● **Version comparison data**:

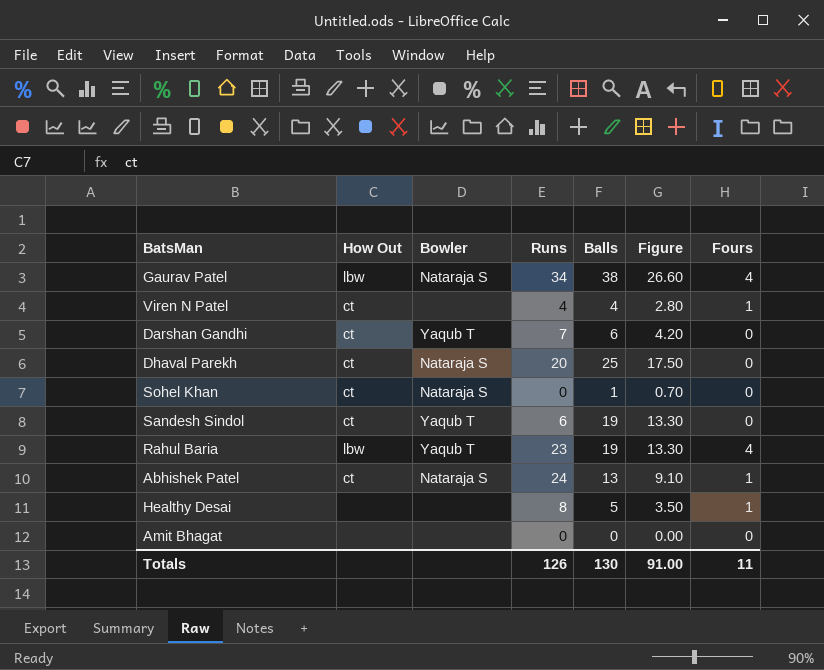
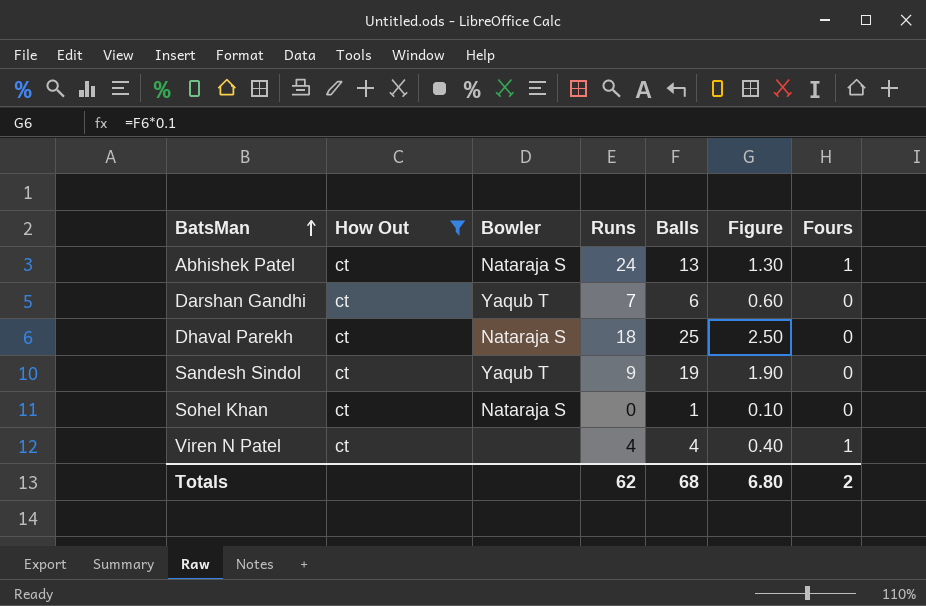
filter: none -> How Out = ct
row order: none -> BatsMan ascending
column Figure | formula: [Balls] * 0.7 -> [Balls] * 0.1
Dhaval Parekh | Runs: 20 -> 18
Sandesh Sindol | Runs: 6 -> 9
Totals | Runs: 126 -> 62
Totals | Balls: 130 -> 68
Totals | Figure: 91.00 -> 6.80
Totals | Fours: 11 -> 2

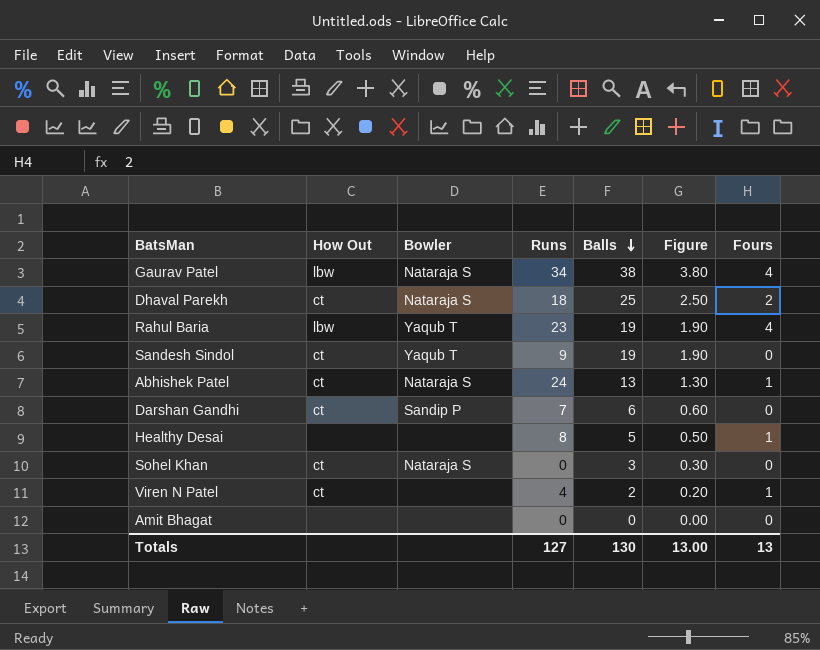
filter: How Out = ct -> none
row order: BatsMan ascending -> Balls descending
Dhaval Parekh | Fours: 0 -> 2
Darshan Gandhi | Bowler: Yaqub T -> Sandip P
Sohel Khan | Balls: 1 -> 3
Sohel Khan | Figure: 0.10 -> 0.30
Viren N Patel | Balls: 4 -> 2
Viren N Patel | Figure: 0.40 -> 0.20
Totals | Runs: 62 -> 127
Totals | Balls: 68 -> 130
Totals | Figure: 6.80 -> 13.00
Totals | Fours: 2 -> 13

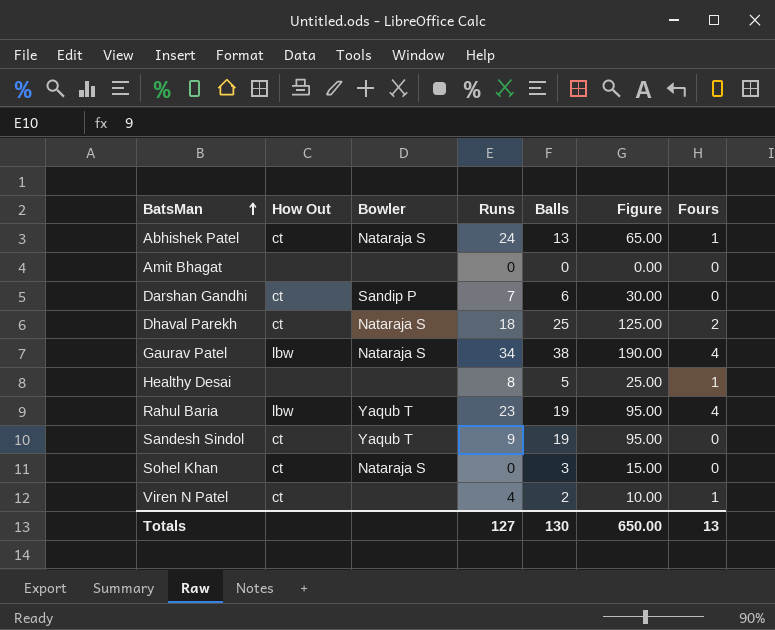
row order: Balls descending -> BatsMan ascending
column Figure | formula: [Balls] * 0.1 -> [Balls] * 5
Totals | Figure: 13.00 -> 650.00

● **REQUIRED ACTION**: What's needed is an exact copy of the lines above from the one with "Totals | Fours: 11 -> 2" through the one with "Sohel Khan | Figure: 0.10 -> 0.30", both included; the pictures stay out.

● **EXERCISE RESULT**:
Totals | Fours: 11 -> 2

filter: How Out = ct -> none
row order: BatsMan ascending -> Balls descending
Dhaval Parekh | Fours: 0 -> 2
Darshan Gandhi | Bowler: Yaqub T -> Sandip P
Sohel Khan | Balls: 1 -> 3
Sohel Khan | Figure: 0.10 -> 0.30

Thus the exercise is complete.